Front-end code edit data
------------------------

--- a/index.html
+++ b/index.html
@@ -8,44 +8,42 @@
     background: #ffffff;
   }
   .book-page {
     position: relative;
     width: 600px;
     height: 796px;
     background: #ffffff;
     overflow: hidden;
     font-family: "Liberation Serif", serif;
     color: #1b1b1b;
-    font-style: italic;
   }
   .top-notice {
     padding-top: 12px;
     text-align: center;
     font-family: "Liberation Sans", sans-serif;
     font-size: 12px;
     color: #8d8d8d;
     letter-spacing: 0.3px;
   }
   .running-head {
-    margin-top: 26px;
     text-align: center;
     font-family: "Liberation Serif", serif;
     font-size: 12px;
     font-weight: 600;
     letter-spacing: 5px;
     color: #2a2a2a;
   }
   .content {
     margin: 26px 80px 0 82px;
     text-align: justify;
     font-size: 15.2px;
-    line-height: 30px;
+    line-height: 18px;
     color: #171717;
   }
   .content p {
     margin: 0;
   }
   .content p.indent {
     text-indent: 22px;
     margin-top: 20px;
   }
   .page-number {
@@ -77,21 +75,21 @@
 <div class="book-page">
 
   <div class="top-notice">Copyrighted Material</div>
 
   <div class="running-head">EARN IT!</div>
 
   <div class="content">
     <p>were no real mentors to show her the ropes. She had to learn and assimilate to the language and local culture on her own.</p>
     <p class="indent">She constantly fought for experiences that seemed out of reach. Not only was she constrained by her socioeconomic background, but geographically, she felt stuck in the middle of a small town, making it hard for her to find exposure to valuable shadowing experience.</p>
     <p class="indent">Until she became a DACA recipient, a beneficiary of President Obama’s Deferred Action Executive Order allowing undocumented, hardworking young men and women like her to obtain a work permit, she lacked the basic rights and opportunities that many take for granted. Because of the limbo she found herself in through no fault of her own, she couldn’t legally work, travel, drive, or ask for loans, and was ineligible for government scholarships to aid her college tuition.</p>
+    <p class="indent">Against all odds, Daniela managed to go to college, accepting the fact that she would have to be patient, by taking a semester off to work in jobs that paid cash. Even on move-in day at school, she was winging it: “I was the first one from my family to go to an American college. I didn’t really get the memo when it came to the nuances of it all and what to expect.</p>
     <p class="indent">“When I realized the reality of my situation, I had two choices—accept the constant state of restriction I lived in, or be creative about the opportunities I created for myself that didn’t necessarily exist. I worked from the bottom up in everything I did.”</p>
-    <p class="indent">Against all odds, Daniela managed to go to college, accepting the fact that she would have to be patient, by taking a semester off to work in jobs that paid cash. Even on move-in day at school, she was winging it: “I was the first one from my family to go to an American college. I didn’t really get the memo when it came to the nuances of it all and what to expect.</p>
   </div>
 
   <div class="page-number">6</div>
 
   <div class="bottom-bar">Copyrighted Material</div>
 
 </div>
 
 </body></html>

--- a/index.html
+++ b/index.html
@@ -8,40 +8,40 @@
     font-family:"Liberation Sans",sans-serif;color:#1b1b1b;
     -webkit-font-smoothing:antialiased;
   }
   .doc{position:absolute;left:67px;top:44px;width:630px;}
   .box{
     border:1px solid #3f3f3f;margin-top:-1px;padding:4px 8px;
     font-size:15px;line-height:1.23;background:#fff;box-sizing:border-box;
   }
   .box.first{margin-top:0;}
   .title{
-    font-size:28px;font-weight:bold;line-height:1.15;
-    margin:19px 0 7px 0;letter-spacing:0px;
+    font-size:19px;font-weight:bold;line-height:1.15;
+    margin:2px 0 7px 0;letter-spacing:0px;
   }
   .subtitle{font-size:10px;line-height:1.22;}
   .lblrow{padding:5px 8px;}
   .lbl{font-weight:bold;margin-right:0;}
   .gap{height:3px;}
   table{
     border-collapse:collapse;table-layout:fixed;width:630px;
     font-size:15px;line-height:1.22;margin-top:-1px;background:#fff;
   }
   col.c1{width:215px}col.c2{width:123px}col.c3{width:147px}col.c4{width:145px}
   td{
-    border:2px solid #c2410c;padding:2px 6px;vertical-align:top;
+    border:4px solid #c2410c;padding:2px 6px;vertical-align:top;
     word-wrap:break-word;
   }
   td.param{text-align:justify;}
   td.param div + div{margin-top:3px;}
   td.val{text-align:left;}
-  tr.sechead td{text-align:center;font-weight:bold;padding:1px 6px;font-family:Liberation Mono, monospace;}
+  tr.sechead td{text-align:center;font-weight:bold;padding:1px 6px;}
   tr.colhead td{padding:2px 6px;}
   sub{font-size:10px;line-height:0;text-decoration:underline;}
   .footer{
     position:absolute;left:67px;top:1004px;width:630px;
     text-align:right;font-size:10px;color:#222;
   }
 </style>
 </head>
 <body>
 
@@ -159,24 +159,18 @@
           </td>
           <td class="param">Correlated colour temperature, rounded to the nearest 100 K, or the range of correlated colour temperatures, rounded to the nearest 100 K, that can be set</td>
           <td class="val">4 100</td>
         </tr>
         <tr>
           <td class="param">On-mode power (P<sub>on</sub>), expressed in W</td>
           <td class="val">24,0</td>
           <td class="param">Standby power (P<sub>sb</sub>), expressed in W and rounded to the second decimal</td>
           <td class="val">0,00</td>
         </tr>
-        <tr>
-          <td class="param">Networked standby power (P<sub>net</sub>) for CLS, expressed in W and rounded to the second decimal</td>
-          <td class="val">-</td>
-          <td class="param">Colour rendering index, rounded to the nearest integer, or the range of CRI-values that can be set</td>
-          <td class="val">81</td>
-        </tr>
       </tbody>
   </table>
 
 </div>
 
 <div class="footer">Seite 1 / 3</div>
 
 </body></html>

------------------------

If the word "weight" is on a line above, return that line.

     font-weight: 600;
-    font-size:28px;font-weight:bold;line-height:1.15;
+    font-size:19px;font-weight:bold;line-height:1.15;
   .lbl{font-weight:bold;margin-right:0;}
-  tr.sechead td{text-align:center;font-weight:bold;padding:1px 6px;font-family:Liberation Mono, monospace;}
+  tr.sechead td{text-align:center;font-weight:bold;padding:1px 6px;}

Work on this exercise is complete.